Bon Voyage?

Bon Voyage?

Back in Spain taking up the pen – or its blogging equivalent, whatever that may be. In my case, it’s still the pen. My writing mind works through nib on paper; that’s how the thoughts start to form into words. Then  via keyboard onto screen, a new version takes shape where words are nudged or shifted, sorted, reordered, reconsidered, and all the crossings out disappear, all the doubts and uncertainties are erased. I like it this way, seeing the thoughts on the page, seeing the decisions, seeing how words change my thoughts as thoughts seek words. A word/thought journey.

Speaking of journeys or, comme on dit en français, voyages…..
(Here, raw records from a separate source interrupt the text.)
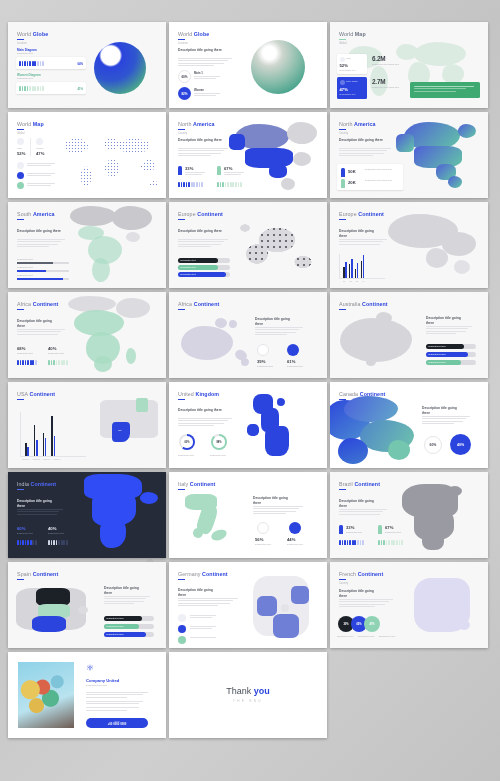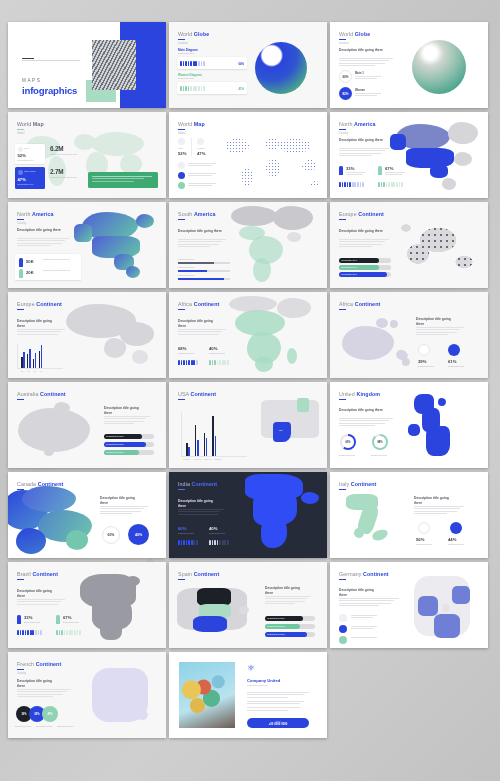--- a/index.html
+++ b/index.html
@@ -92,16 +92,6 @@
 
 <div class="grid">
 
-  <div class="slide">
-    <div style="position:absolute;right:0;top:0;width:46px;height:86px;background:#2b44dd"></div>
-    <div style="position:absolute;left:78px;bottom:6px;width:30px;height:22px;background:#a9dcc3"></div>
-    <div class="photo" style="position:absolute;left:84px;top:18px;width:44px;height:50px"></div>
-    <div style="position:absolute;left:14px;top:16px;font-size:2.6px;letter-spacing:.7px;color:#b9b9c0"></div>
-    <div style="position:absolute;left:14px;top:38px;width:58px;height:1px;background:#d7d7dc"></div>
-    <div style="position:absolute;left:14px;top:36px;width:12px;height:1.4px;background:#3c3f47"></div>
-    <div style="position:absolute;left:14px;top:56px;font-size:4.6px;letter-spacing:1.6px;color:#70747e">MAPS</div>
-    <div style="position:absolute;left:14px;top:63px;font-size:9.6px;font-weight:700;color:#2b44dd;letter-spacing:-.2px">infographics</div>
-  </div>
 
   <div class="slide bg-off">
     <div class="ttl"><span>World</span> <b>Globe</b></div>

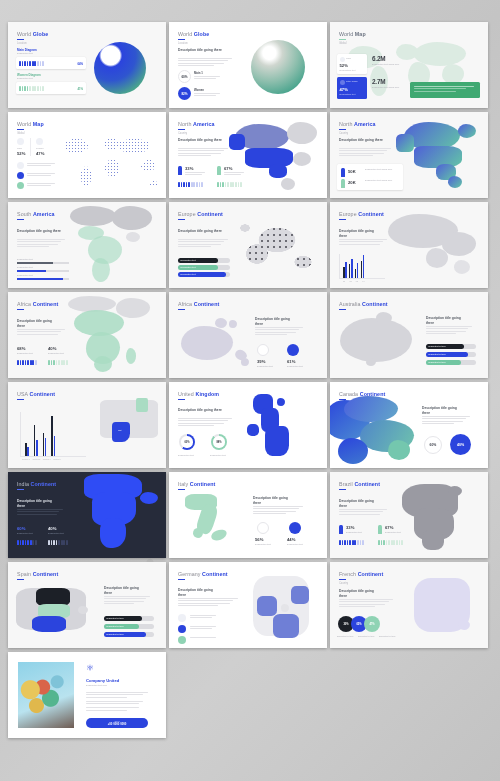--- a/index.html
+++ b/index.html
@@ -854,6 +854,12 @@
     </div>
   </div>
 
+  <div class="slide">
+    <div style="position:absolute;left:0;right:0;top:34px;text-align:center;font-size:9px;color:#4b4f59;font-weight:400">
+      <span>Thank </span><b style="color:#2b44dd">you</b>
+    </div>
+    <div style="position:absolute;left:0;right:0;top:47px;text-align:center;font-size:3px;letter-spacing:2.4px;color:#c2c2c9">THE   END</div>
+  </div>
 
 </div>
We left Portsmouth for Caen on a wild night when sailings of smaller ships to other nearby destinations were cancelled owing to “poor weather conditions and the sea state”. I could feel the worry somewhere deep down. Much as I found the thought of spending the night on the tarmac of Portsmouth dock unwelcome, the prospect of sailing the channel was alarming. The Mont St Michel is appropriately named. It’s a mountain of a ship; it seems absurd that it can float let alone sail.  We waited in Brittany Ferries Lane 6 alongside the lorries, their colourful liveries sparkling in the floodlights, as they set off up the ramp, battered by wind and rain, heaving their massive bulk aboard, all the while becoming a little more anxious.  Cavernous lower decks fill with these monsters and with countless cars, vans, motorhomes. It’s astonishing how many people are travelling this time of year. Where on earth are they going? For a moment, this thought edges out the anxiety about load and buoyancy that I can’t help but feel as a nautical innocent about to set out on a stormy sea.

By 11 pm we’re on board and trying to work out where on earth the two beds are in the wee cabin I’d booked. A question to the information desk yields the answer – in the ceiling. Naturally, where else would you expect to find a bed? We try to sleep, rocked by the movement of the ship as it powers its way across a sea made wild by Force 9 gusts. In bed in an internal cabin you feel less of the surge. Somehow the bed takes the strain, moves with the swell and, lying down, you have no sense of having to struggle to keep your balance.  So, we slept, a little, until a riff of plucked harp strings sounded from the speaker to stir us around 5.30 am (6.30 in France), leaving an hour to get ready for arrival. Nice touch those harp strings – much less alarming than a klaxon but just as effective.

The mountain that is Mont St Michel eased itself slowly into Caen’s port, Ouistreham – several miles from the town itself. The Flemish lilt to the name intrigues me but I discover that ‘ouistre’ is the old word for oyster before the French found huître and the ‘ham’ is, of course, village. Oyster Village. Forget the Flemish – it’s the Saxons again. Still dark, off we set south across France.

  • Tom Kilenyi
    Posted at 08:46h, 27 January Reply

    Reading your description could have been our trip to the same destination in October. The narrow bed, mine was sloping outwards, the unusual geometry of the cabin which seems to have been fitted in to the last remaining space left on the ship! I managed to go to sleep about 110minutes before the wake up call! Very well portrayed!